So there is huge challenge of constantly discovering new talents. Thus, if
proper structures are put in place, PR can blossom.

Agencies need to
also invest in skilled practitioners and even train students on long term basis
so they will be well equipped to practice the profession. PR schools can be set
up within various agencies to give people first-hand experience. Even if there
are schools in Nigeria, how many are there?

Today, many
companies are setting up in-house departments in order to cut expenses they pay
to agencies. Many clients now have creative and production departments; thereby
making it difficult for PR agencies to survive. So if agencies want to be
relevant, they have to add value to what they do and make sure there is return
on investment for the client.

This brings us to
the question more PR professionals shy away from – Are advertising and digital
industries eating the launch of PR and threatening its future? Well, I don’t
think so. But in looking at so many briefs from clients, I found that most
times the advertising budget is usually more than PR’s budget; if you agree
with me? But except in rare cases where the client does not have much spending
power; they tend to use wholly PR. PR people thus need to know to handle the
competition with digital and advertising. They have to know how to use digital
advertising in their PR strategies.

PR people need to
start celebrating themselves. How many awards for PR do we have in this
country? Not many. We have to celebrate our ideas, especially the ones that are
conceptualized originally by the Nigerian agency. So, if PR is to truly
compete, the PR ideas need to be showcased and celebrated. Sometimes briefs
from clients would show the advertising campaign done in other countries and
they tell the Nigerian PR agency to do media relations from the advertising
idea. By this, PR is giving so called competitors a PR platform to show their
creative brilliance. Although brilliant creative ideas can come from anywhere
and it is what you do with that idea within your discipline that makes the
award winning difference.

Here, an
integrated PR campaign is advised. With this, there will be brilliant sales for
the client and brilliant creativity. The PR industry must embrace change and
learn how to work for clients. In 2011, the total billings of the top 15 UK PR
and AD agencies: £540 million versus £3billion. Also, Stephan Loerke, Managing
Director of World Federation of Advertisers noted that world advertising spend
in 2010 was $700 billion. The figures have been rising between 3 per cent and
10 per cent in the last 10 years. Nigeria, according Media Facts, a journal
from Media Reach OMD put advertising spend at N102.75 billion Naira in 2010.
The advertising and creative industries are not going anywhere – advertising is
also not dead but very alive.

Agencies have to
include digital and be more creative in their deliverables. Where PR needs to
be is in the digital space. They have to be in the areas of social news content
creation and activation; influence relations; social intelligence, that is,
listening and analytics through news and community; and social customer
relations management. Today, we have moved from the TV industry to the digital
and social industry. This has injected massive growth into all creative
industries. PR people should further equip themselves and be in tune with
modern technologies. In fact, what digital content managers say is that one
does not have to be a professional PR person to use the internet. So, we as PR
practitioners have an obligation to put professional touches to our works using
the digital space.

The persistent
parade of new technologies is unfolding on many fronts. Almost every technology
advance is billed as a breakthrough, and ends up in the list of “next big
things” for communications. Not every emerging technology will alter the
business or social landscape—but some truly do have the potential to alter the
way people live and work, and rearrange value pools. PR professionals thus need
to use technologies to their advantage.

If I may ask, is
there vision, energy or commitment to tackle what these mentioned effects mean
for the industry? Collaboration is therefore needed to create more detailed
approach with measurable actions and outcomes. The NIPR is going to elect
another chairman and I hope they will elect the one that has vision, energy and
commitment to challenge the huddles ahead for the industry.

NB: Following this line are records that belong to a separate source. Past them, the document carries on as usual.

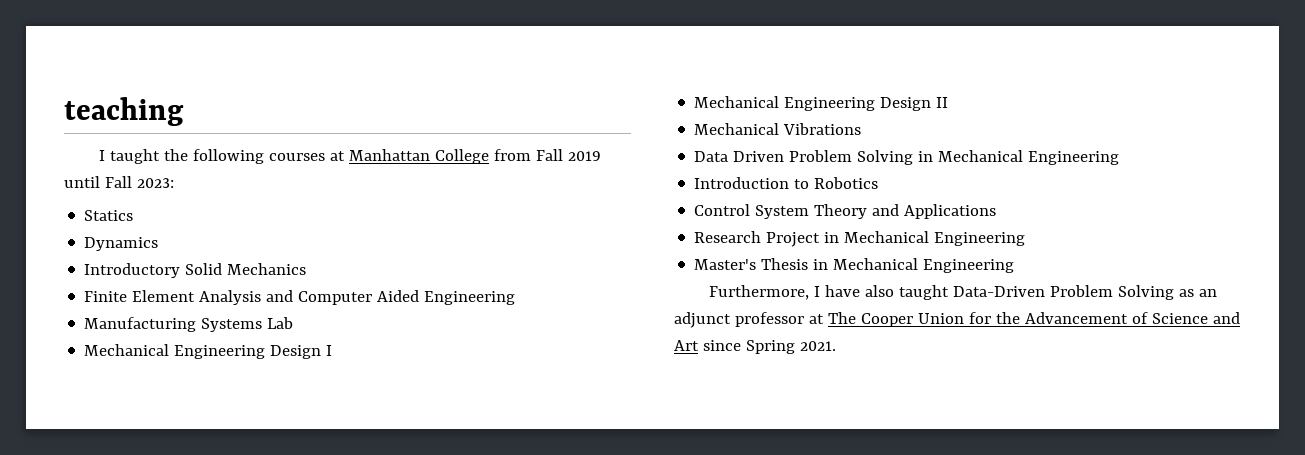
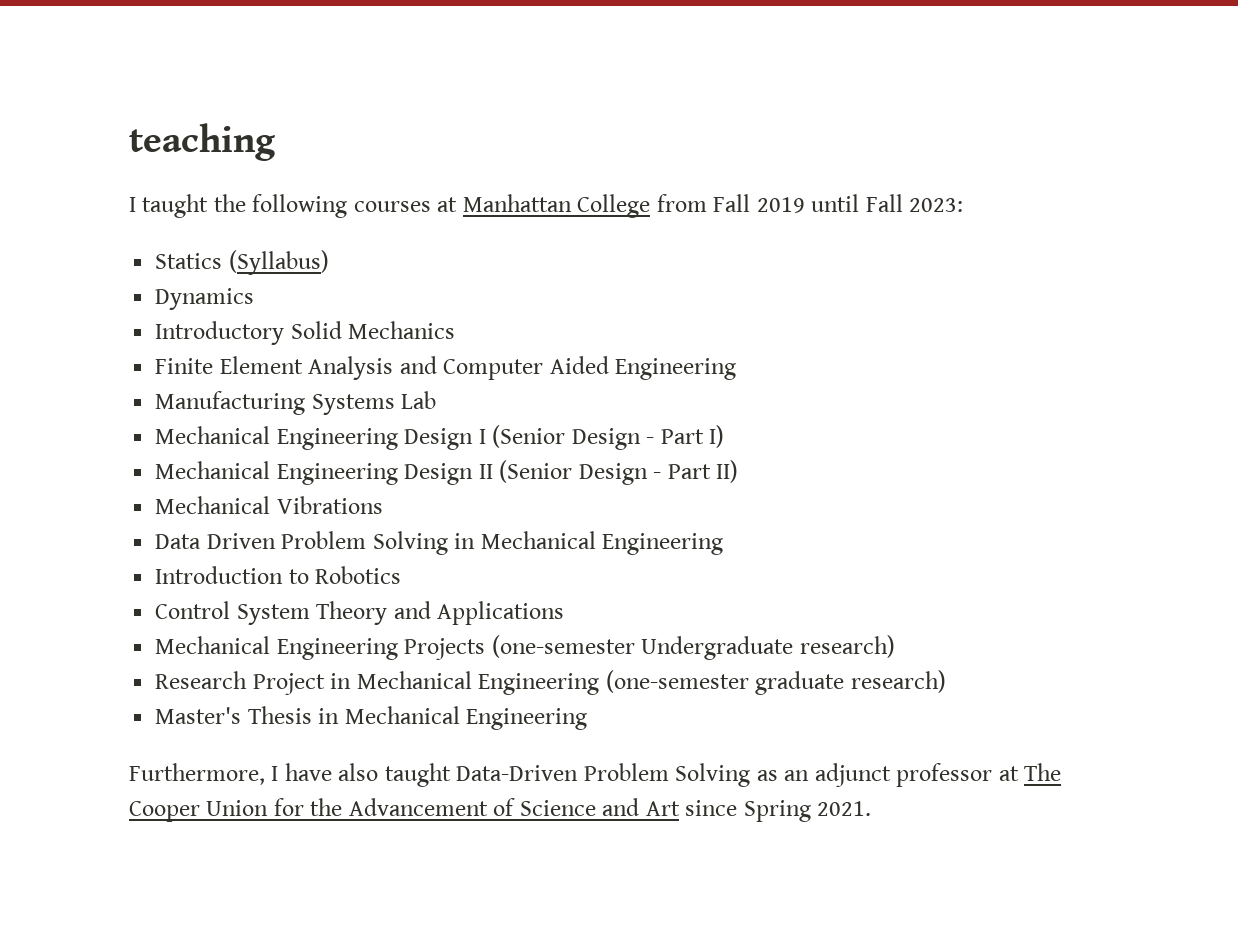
- Statics
+ Statics (Syllabus)
- Mechanical Engineering Design I
+ Mechanical Engineering Design I (Senior Design - Part I)
- Mechanical Engineering Design II
+ Mechanical Engineering Design II (Senior Design - Part II)
+ Mechanical Engineering Projects (one-semester Undergraduate research)
- Research Project in Mechanical Engineering
+ Research Project in Mechanical Engineering (one-semester graduate research)

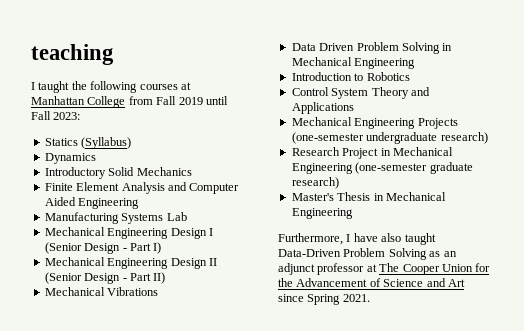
- Mechanical Engineering Projects (one-semester Undergraduate research)
+ Mechanical Engineering Projects (one-semester undergraduate research)

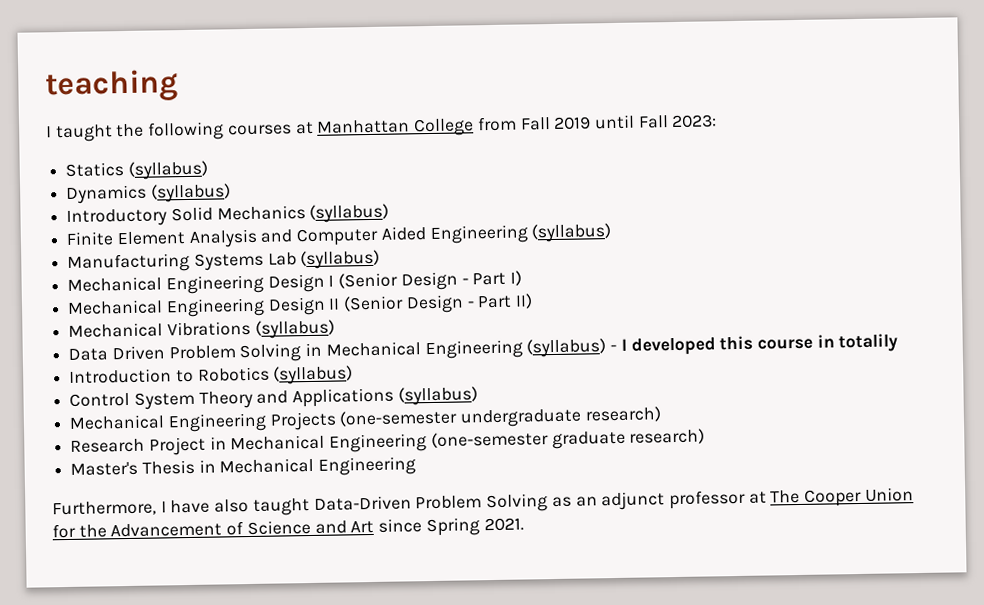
- Statics (Syllabus)
+ Statics (syllabus)
- Dynamics
+ Dynamics (syllabus)
- Introductory Solid Mechanics
+ Introductory Solid Mechanics (syllabus)
- Finite Element Analysis and Computer Aided Engineering
+ Finite Element Analysis and Computer Aided Engineering (syllabus)
- Manufacturing Systems Lab
+ Manufacturing Systems Lab (syllabus)
- Mechanical Vibrations
+ Mechanical Vibrations (syllabus)
- Data Driven Problem Solving in Mechanical Engineering
+ Data Driven Problem Solving in Mechanical Engineering (syllabus) - I developed this course in totalily
- Introduction to Robotics
+ Introduction to Robotics (syllabus)
- Control System Theory and Applications
+ Control System Theory and Applications (syllabus)

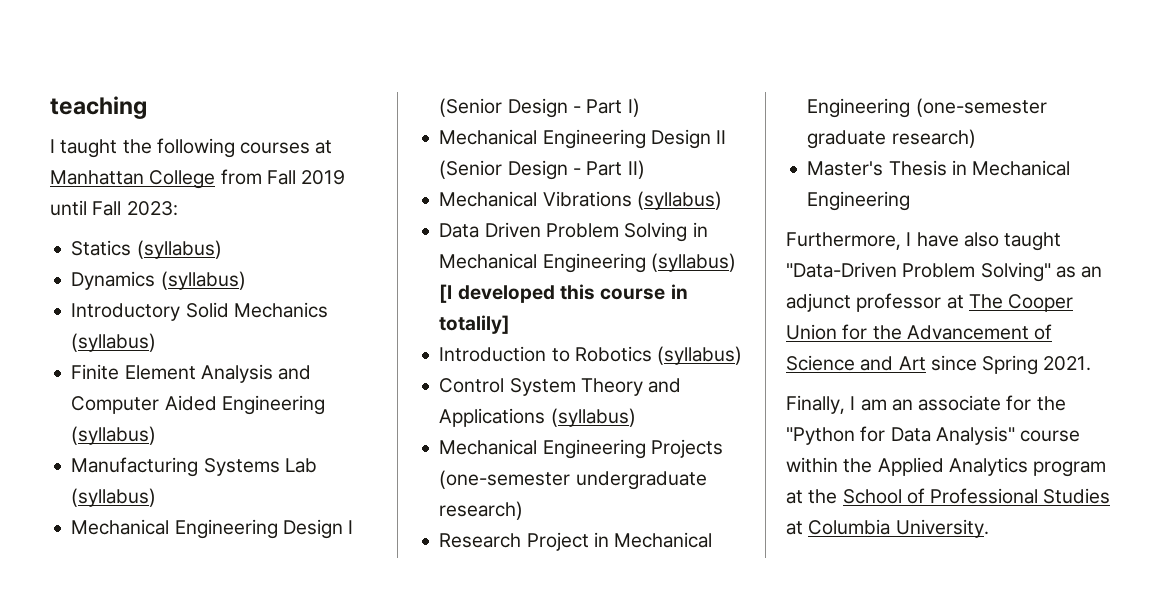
- Data Driven Problem Solving in Mechanical Engineering (syllabus) - I developed this course in totalily
+ Data Driven Problem Solving in Mechanical Engineering (syllabus) [I developed this course in totalily]
- Furthermore, I have also taught Data-Driven Problem Solving as an adjunct professor at The Cooper Union for the Advancement of Science and Art since Spring 2021.
+ Furthermore, I have also taught "Data-Driven Problem Solving" as an adjunct professor at The Cooper Union for the Advancement of Science and Art since Spring 2021.
+ Finally, I am an associate for the "Python for Data Analysis" course within the Applied Analytics program at the School of Professional Studies at Columbia University.

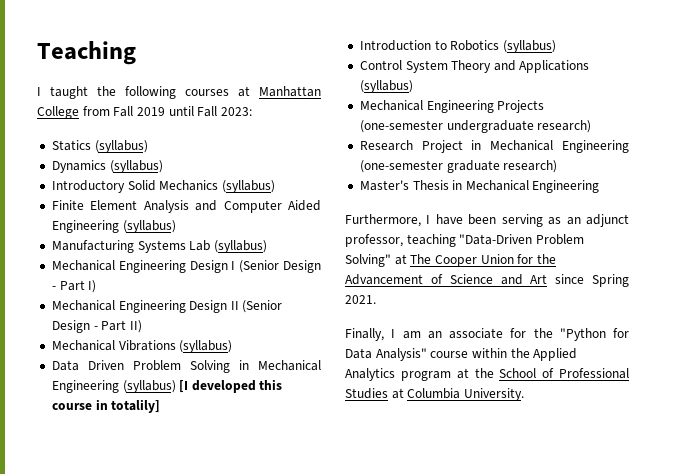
- teaching
+ Teaching
- Furthermore, I have also taught "Data-Driven Problem Solving" as an adjunct professor at The Cooper Union for the Advancement of Science and Art since Spring 2021.
+ Furthermore, I have been serving as an adjunct professor, teaching "Data-Driven Problem Solving" at The Cooper Union for the Advancement of Science and Art since Spring 2021.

Seven Ways To Identify And Engage Brand Advocates

business Posted on Fri, February 21, 2014 13:55:52

By Tracy Foster, founder, ONA.


For startups and small businesses, when it comes to allocating marketing dollars, value is the most important word. We all seek to gain maximum value and exposure with limited budgets. Cultivating brand advocates who are excited to share their experience with you can be a low-cost, high-return marketing strategy.


Essentially, a brand advocate is someone who enjoys your product or service so much that they’re eager to tell others about it — whether that’s via social media or in real life, on their blog or in a publication. Brand advocates can be online influencers with millions of social media followers, or people who are active or well-respected in their industry. Here are seven ways to turn a regular customer or industry influencer into an active, engaged advocate for your brand:


Befriend industry influencers. Thanks to the conversational nature of social media and the explosion of blogs in every niche and industry, marketing is now a two-way street that can benefit both sides. Reach out to people who would benefit from your product or service: introduce yourself, see about treating them to a coffee (if you live in the same city) and try to build a mutually beneficial relationship.

Trade product instead of advertising. Advertising is expensive, especially when it comes to print publications or high-traffic blogs. See if the writer or blogger would be interested in reviewing your product or potentially giving one away: the cost of the product (or even two!) is often much cheaper than direct advertising and it encourages a much higher level of engagement. Popular BPOP -0.6% blogs are often open to creating a hybrid of traditional sidebar advertising and reviewing a product; try to couple product reviews with advertisements on the same site for maximum exposure.

Send snail mail. No matter how much of our lives are lived online, people still love to receive mail other than bills. If you have access to a key influencer’s address, buy some pretty stamps and a nice set of stationery and send them a note about how much you appreciate what they’ve done for your brand. The thrill of receiving a tweet from a brand wears off quickly, but a thoughtfully handwritten note is likely to be remembered.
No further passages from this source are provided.